Source material START
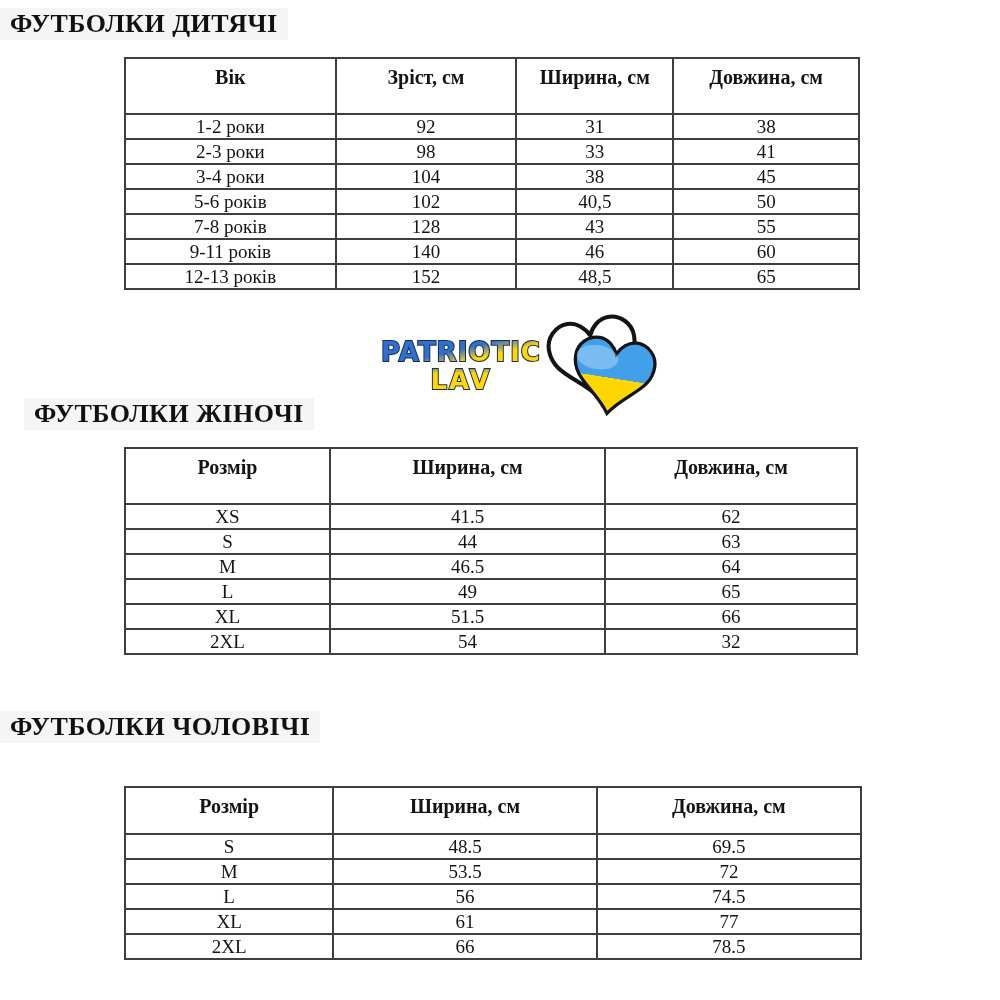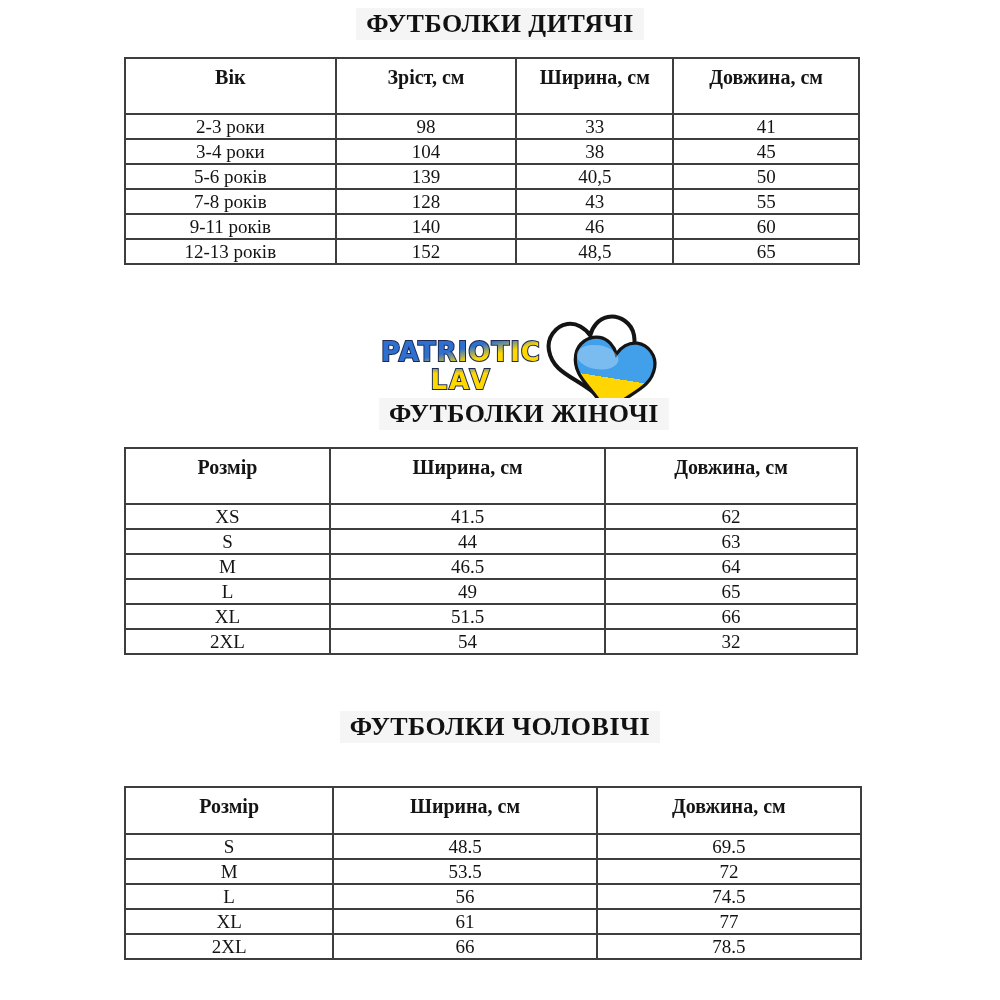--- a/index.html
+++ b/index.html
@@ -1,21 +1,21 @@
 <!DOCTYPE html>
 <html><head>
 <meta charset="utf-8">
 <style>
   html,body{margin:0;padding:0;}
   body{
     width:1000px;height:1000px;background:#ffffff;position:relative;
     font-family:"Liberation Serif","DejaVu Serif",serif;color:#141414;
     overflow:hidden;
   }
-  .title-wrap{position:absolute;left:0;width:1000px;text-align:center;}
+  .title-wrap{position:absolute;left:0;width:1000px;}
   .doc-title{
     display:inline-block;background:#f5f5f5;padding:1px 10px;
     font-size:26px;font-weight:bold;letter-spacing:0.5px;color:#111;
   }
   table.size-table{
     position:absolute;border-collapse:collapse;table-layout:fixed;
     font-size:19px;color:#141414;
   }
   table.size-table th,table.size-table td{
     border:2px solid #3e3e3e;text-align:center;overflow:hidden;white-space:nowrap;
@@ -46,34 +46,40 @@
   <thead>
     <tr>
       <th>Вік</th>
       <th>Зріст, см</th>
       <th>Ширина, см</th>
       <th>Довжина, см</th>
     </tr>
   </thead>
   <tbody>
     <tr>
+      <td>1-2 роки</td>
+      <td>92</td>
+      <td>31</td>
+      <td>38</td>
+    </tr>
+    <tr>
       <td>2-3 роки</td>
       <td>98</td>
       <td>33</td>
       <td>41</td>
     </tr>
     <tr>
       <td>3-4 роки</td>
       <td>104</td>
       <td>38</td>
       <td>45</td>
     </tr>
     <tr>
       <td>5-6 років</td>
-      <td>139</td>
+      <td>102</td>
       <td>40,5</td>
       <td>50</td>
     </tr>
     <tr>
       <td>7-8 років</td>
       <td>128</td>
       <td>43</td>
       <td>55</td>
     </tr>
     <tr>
Source material END
Source material START
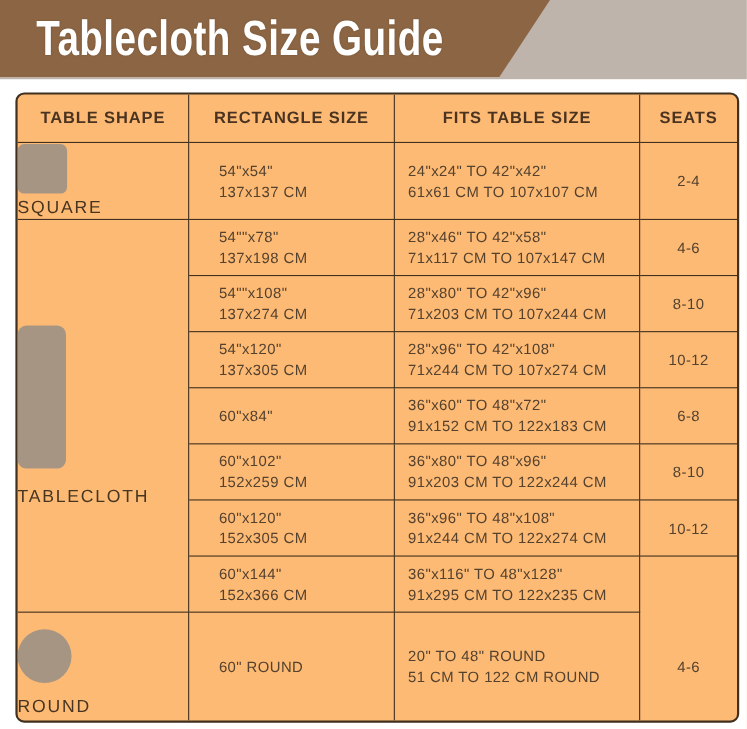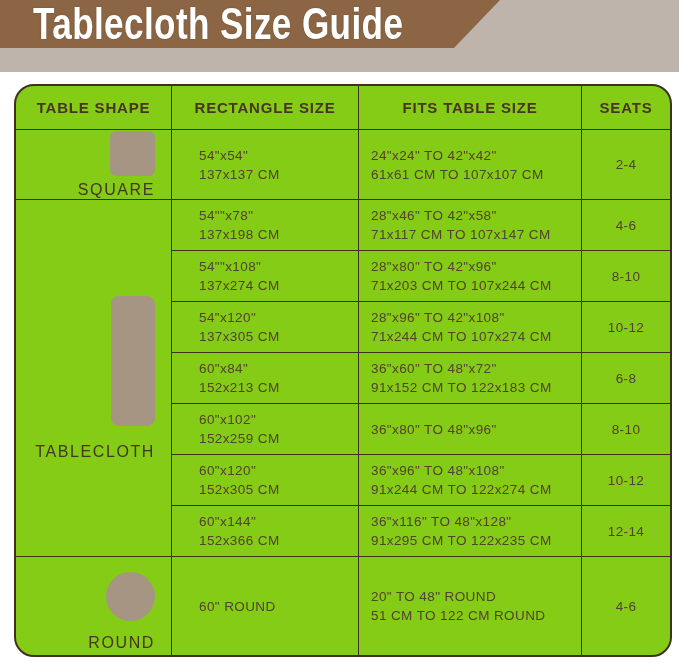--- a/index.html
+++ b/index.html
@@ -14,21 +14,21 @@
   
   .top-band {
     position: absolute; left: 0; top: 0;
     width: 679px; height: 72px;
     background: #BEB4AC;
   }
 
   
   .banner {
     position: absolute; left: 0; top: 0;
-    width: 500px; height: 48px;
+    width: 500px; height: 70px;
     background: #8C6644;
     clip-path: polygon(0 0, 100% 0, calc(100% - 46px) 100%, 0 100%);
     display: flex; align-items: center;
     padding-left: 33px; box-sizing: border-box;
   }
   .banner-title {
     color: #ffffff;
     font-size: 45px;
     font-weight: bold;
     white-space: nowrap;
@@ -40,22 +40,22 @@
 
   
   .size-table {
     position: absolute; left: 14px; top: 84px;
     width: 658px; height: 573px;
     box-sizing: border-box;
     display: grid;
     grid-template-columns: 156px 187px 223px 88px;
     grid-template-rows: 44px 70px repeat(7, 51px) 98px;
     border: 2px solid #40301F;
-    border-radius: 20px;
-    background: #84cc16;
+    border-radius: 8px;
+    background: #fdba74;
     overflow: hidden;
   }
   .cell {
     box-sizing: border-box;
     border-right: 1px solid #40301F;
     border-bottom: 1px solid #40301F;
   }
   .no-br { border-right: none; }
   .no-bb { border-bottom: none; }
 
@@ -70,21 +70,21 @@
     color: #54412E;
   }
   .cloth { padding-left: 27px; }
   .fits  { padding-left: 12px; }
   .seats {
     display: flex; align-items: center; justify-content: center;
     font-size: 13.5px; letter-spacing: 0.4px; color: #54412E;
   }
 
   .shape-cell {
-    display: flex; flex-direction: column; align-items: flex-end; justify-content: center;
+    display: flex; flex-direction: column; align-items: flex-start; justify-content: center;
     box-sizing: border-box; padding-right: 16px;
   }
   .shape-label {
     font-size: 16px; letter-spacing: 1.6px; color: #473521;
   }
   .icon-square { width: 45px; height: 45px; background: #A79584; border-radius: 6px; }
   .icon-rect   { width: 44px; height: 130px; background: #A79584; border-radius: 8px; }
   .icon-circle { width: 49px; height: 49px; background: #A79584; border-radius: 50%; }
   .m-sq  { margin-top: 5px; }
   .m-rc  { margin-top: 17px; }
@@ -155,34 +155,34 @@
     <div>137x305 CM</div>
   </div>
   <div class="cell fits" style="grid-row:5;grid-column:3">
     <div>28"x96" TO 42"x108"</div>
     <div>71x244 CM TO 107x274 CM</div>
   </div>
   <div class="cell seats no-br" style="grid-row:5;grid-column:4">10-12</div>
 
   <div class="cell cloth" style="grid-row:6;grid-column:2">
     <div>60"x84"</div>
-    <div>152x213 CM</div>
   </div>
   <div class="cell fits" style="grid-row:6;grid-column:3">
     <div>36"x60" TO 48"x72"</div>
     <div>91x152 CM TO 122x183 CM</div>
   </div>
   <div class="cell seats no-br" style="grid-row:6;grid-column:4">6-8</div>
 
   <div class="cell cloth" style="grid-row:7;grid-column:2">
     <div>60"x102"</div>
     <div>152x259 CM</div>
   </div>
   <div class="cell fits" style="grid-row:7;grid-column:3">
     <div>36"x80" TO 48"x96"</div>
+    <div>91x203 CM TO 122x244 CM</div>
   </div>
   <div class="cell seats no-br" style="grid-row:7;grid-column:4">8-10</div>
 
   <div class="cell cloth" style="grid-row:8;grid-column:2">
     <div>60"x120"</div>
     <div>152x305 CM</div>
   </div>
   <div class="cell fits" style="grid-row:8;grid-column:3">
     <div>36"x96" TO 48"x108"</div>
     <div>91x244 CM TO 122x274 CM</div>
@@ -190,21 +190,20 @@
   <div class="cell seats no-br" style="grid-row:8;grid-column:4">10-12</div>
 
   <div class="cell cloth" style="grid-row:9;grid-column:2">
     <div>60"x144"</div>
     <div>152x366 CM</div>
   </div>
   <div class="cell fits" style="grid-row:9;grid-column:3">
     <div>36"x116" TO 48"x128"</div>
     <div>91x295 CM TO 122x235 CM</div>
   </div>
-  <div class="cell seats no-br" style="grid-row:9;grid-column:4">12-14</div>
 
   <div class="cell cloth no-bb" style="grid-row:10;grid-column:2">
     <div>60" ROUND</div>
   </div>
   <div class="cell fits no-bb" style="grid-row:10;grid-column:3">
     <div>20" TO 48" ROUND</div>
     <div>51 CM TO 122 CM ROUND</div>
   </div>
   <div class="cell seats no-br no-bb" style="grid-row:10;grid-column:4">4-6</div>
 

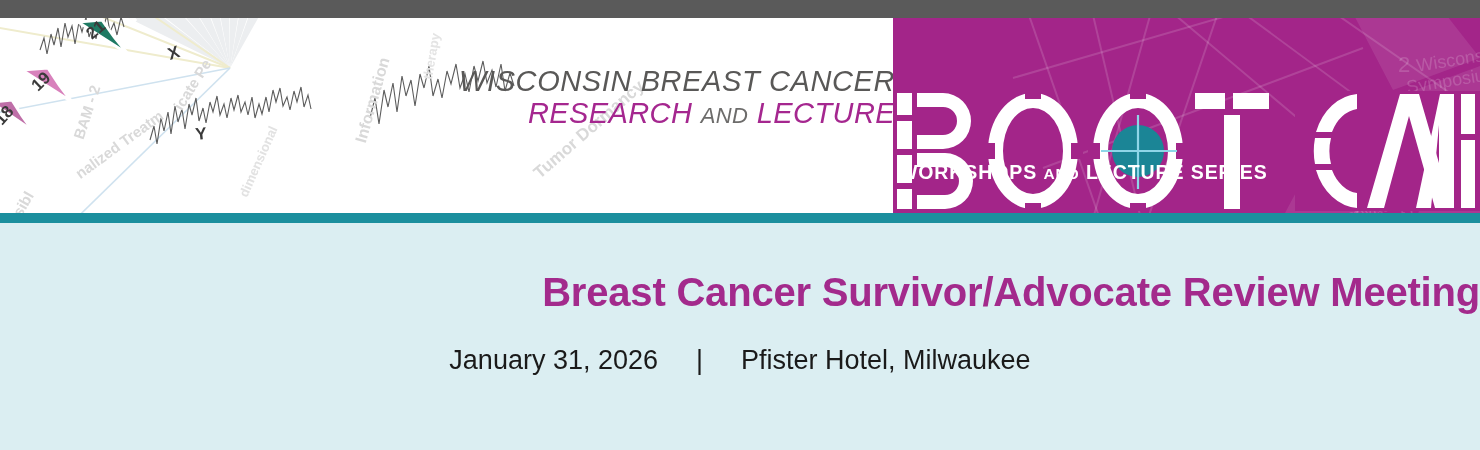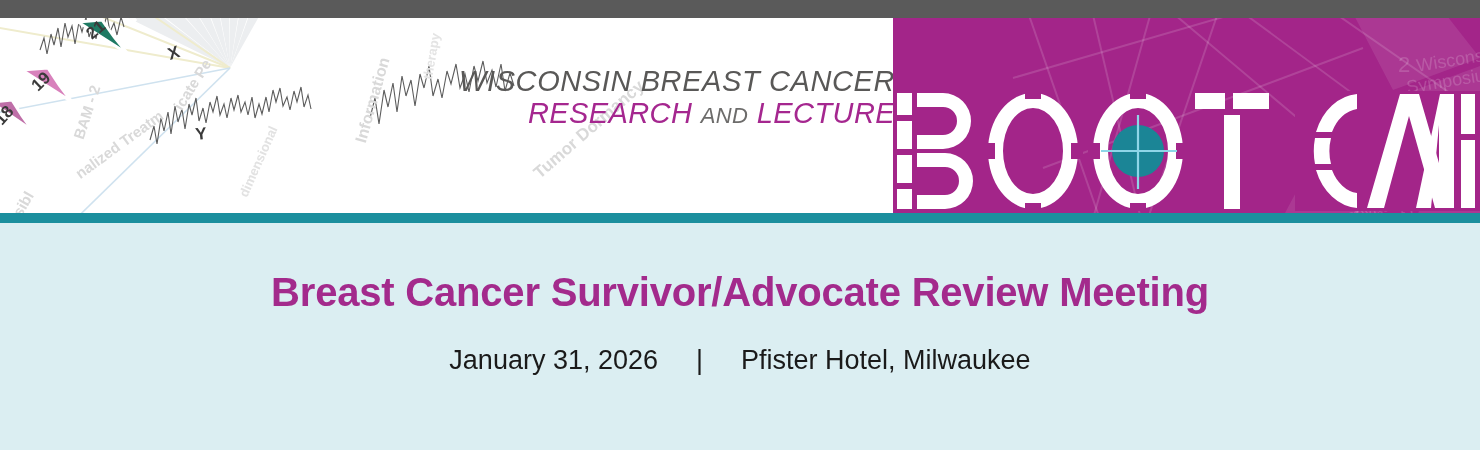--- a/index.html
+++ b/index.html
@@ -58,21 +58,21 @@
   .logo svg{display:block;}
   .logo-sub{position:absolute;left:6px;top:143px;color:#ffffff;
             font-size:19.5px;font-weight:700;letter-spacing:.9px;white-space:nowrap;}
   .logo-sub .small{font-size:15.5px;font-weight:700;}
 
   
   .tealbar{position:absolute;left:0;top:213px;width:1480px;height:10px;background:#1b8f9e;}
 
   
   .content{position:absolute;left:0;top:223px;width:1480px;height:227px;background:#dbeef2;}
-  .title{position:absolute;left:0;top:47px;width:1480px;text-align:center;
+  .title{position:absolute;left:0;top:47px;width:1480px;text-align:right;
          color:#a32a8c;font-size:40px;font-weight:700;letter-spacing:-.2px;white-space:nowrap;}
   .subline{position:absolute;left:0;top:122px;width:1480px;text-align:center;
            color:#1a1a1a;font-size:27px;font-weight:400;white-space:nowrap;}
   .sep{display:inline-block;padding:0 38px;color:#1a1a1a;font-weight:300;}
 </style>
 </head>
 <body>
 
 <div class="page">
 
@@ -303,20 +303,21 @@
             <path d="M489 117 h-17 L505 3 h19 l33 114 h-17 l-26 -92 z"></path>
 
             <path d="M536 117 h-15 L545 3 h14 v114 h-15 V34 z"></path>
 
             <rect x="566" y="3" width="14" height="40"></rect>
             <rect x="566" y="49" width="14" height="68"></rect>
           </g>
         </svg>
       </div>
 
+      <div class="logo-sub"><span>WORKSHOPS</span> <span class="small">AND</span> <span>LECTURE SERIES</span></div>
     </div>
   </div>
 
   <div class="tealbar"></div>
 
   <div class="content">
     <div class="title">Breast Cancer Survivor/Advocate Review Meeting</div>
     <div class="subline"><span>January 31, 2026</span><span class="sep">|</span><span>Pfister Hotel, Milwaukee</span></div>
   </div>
Source material END
Source material START
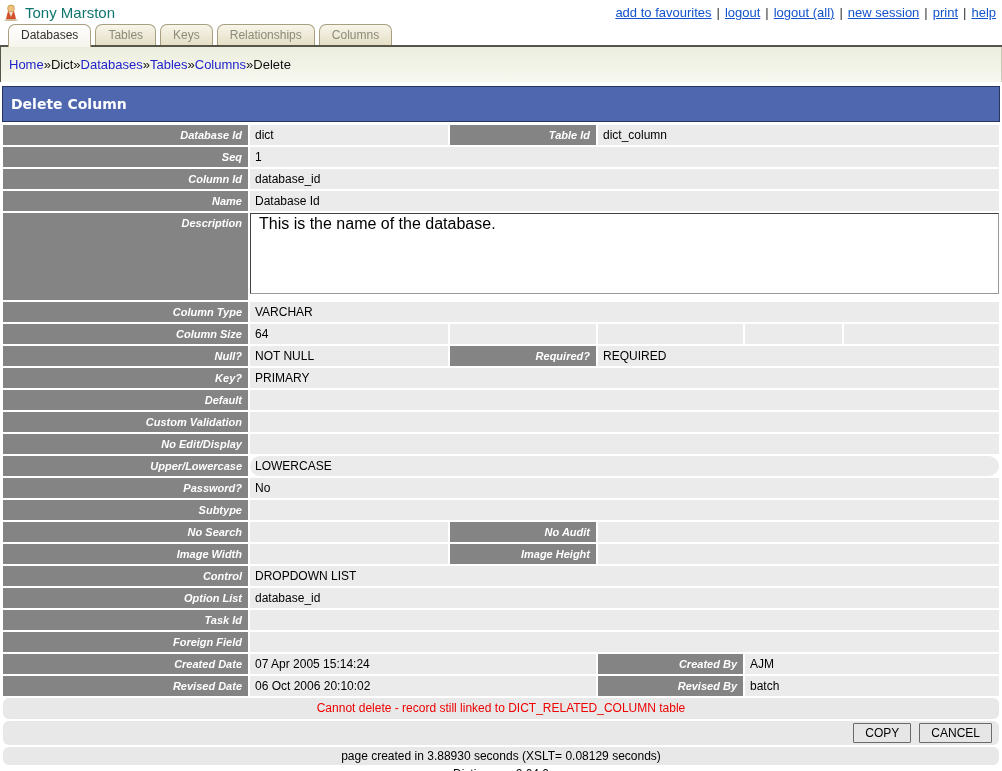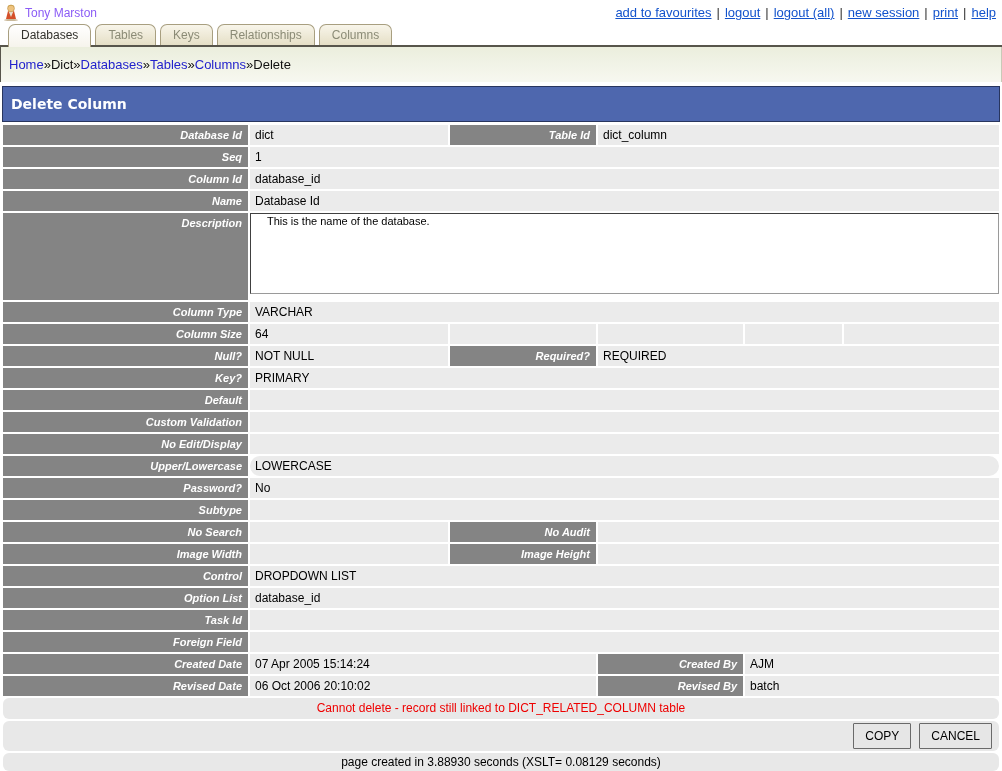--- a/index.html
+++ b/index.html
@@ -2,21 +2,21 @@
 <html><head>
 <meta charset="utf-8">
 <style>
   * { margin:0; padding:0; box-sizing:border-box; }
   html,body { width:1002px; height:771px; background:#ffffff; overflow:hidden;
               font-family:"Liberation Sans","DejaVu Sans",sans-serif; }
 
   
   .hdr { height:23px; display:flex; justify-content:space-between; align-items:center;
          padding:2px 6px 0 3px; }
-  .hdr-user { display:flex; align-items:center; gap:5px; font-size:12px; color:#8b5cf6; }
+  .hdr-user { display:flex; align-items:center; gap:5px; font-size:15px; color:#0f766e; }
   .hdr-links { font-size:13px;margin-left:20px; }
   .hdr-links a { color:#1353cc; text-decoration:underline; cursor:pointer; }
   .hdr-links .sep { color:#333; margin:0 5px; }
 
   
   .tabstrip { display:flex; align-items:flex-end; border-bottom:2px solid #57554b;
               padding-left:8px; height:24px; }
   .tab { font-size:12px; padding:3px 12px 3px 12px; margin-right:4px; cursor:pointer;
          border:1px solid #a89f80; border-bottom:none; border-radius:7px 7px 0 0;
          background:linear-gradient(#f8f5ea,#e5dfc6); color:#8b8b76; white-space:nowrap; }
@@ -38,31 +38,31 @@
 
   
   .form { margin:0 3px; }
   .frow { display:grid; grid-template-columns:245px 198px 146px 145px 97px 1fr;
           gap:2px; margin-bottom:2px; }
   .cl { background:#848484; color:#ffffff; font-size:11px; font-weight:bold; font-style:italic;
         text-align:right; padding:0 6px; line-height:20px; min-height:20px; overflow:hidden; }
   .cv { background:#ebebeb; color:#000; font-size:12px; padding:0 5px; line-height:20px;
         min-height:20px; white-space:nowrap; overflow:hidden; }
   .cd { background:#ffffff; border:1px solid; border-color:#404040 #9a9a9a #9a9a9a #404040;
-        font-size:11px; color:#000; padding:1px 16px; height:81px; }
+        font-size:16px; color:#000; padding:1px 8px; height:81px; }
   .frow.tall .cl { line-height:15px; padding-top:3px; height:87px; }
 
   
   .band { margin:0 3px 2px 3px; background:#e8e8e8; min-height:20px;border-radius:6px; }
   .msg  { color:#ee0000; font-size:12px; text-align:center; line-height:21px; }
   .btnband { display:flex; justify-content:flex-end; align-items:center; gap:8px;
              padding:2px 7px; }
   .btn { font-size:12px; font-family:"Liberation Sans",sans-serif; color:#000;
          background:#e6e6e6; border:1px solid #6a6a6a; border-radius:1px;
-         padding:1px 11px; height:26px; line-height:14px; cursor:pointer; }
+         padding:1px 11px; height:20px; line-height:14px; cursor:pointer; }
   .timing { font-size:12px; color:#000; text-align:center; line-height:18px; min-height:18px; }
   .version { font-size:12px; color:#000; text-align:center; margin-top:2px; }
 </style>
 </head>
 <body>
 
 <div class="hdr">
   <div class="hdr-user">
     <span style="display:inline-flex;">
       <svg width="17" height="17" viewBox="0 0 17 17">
Source material END
Problem: All lines above with "margin" in them should be returned.

Solution to this task:
   html,body{margin:0;padding:0;}
   .m-sq  { margin-top: 5px; }
   .m-rc  { margin-top: 17px; }
   * { margin:0; padding:0; box-sizing:border-box; }
   .hdr-links { font-size:13px;margin-left:20px; }
   .hdr-links .sep { color:#333; margin:0 5px; }
   .tab { font-size:12px; padding:3px 12px 3px 12px; margin-right:4px; cursor:pointer;
   .form { margin:0 3px; }
           gap:2px; margin-bottom:2px; }
   .band { margin:0 3px 2px 3px; background:#e8e8e8; min-height:20px;border-radius:6px; }
   .version { font-size:12px; color:#000; text-align:center; margin-top:2px; }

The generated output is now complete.